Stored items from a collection
= Beginning of Section =
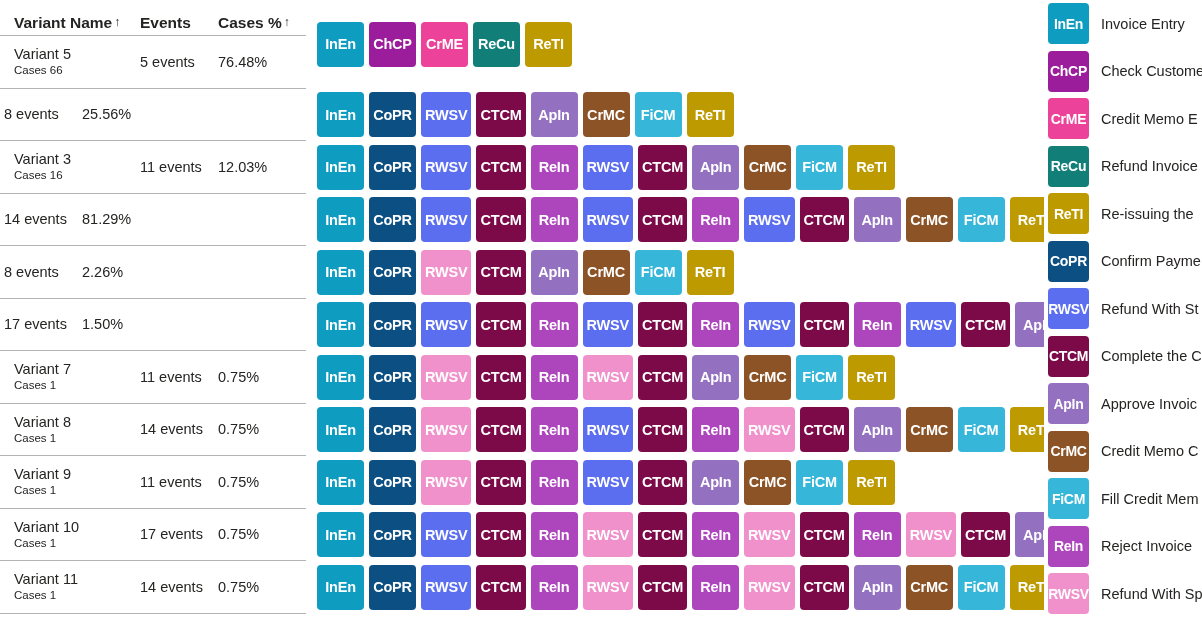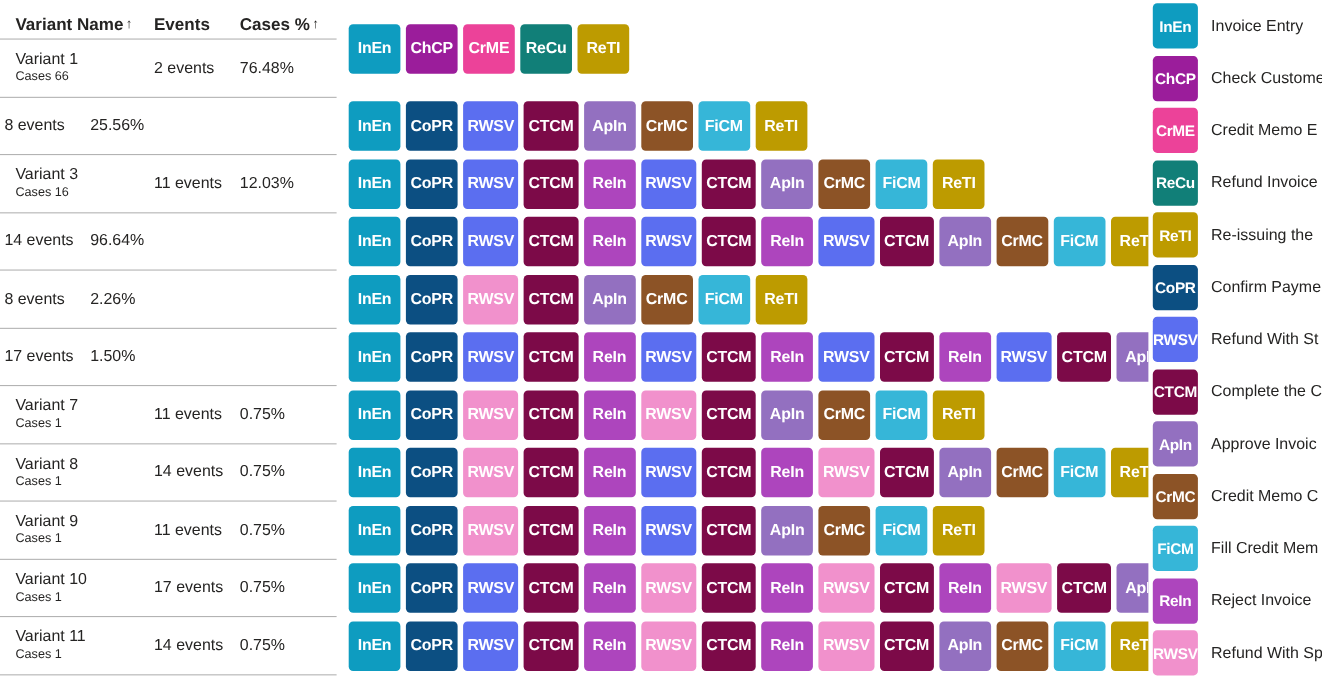--- a/index.html
+++ b/index.html
@@ -176,7 +176,7 @@
     <div id="vt-body">
         <div class="vt-row">
           <div class="cell-name">
-            <span class="name-main">Variant 1</span>
+            <span class="name-main">Variant 5</span>
             <span class="name-sub">Cases 66</span>
           </div>
           <div class="cell-events">2 events</div>

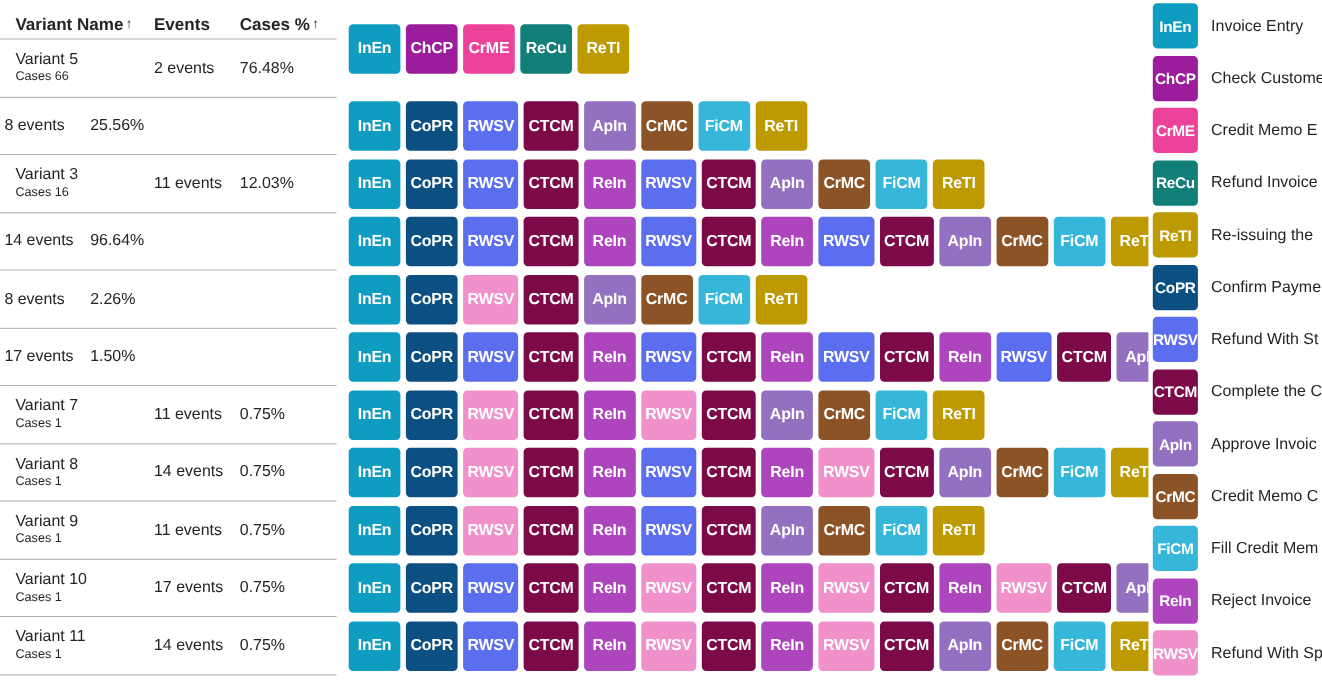--- a/index.html
+++ b/index.html
@@ -179,7 +179,7 @@
             <span class="name-main">Variant 5</span>
             <span class="name-sub">Cases 66</span>
           </div>
-          <div class="cell-events">2 events</div>
+          <div class="cell-events">5 events</div>
           <div class="cell-cases">76.48%</div>
         </div>
         <div class="vt-row">

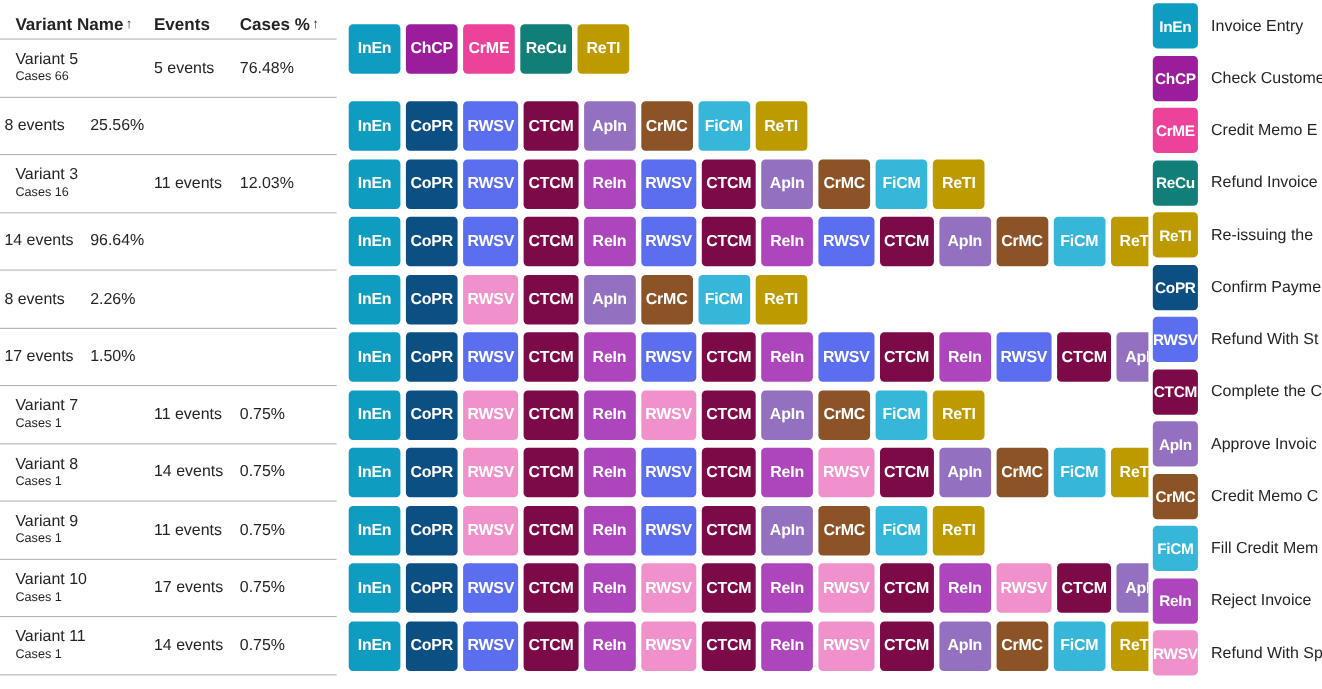--- a/index.html
+++ b/index.html
@@ -196,7 +196,7 @@
         </div>
         <div class="vt-row">
           <div class="cell-events">14 events</div>
-          <div class="cell-cases">96.64%</div>
+          <div class="cell-cases">81.29%</div>
         </div>
         <div class="vt-row">
           <div class="cell-events">8 events</div>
= End of Section =
▶ _PROBLEM DETAILS_
A verbatim copy of the data, free of pictures, is the expected answer.

▶ _SOLUTION TO THE EXERCISE_
--- a/index.html
+++ b/index.html
@@ -176,7 +176,7 @@
     <div id="vt-body">
         <div class="vt-row">
           <div class="cell-name">
-            <span class="name-main">Variant 1</span>
+            <span class="name-main">Variant 5</span>
             <span class="name-sub">Cases 66</span>
           </div>
           <div class="cell-events">2 events</div>

--- a/index.html
+++ b/index.html
@@ -179,7 +179,7 @@
             <span class="name-main">Variant 5</span>
             <span class="name-sub">Cases 66</span>
           </div>
-          <div class="cell-events">2 events</div>
+          <div class="cell-events">5 events</div>
           <div class="cell-cases">76.48%</div>
         </div>
         <div class="vt-row">

--- a/index.html
+++ b/index.html
@@ -196,7 +196,7 @@
         </div>
         <div class="vt-row">
           <div class="cell-events">14 events</div>
-          <div class="cell-cases">96.64%</div>
+          <div class="cell-cases">81.29%</div>
         </div>
         <div class="vt-row">
           <div class="cell-events">8 events</div>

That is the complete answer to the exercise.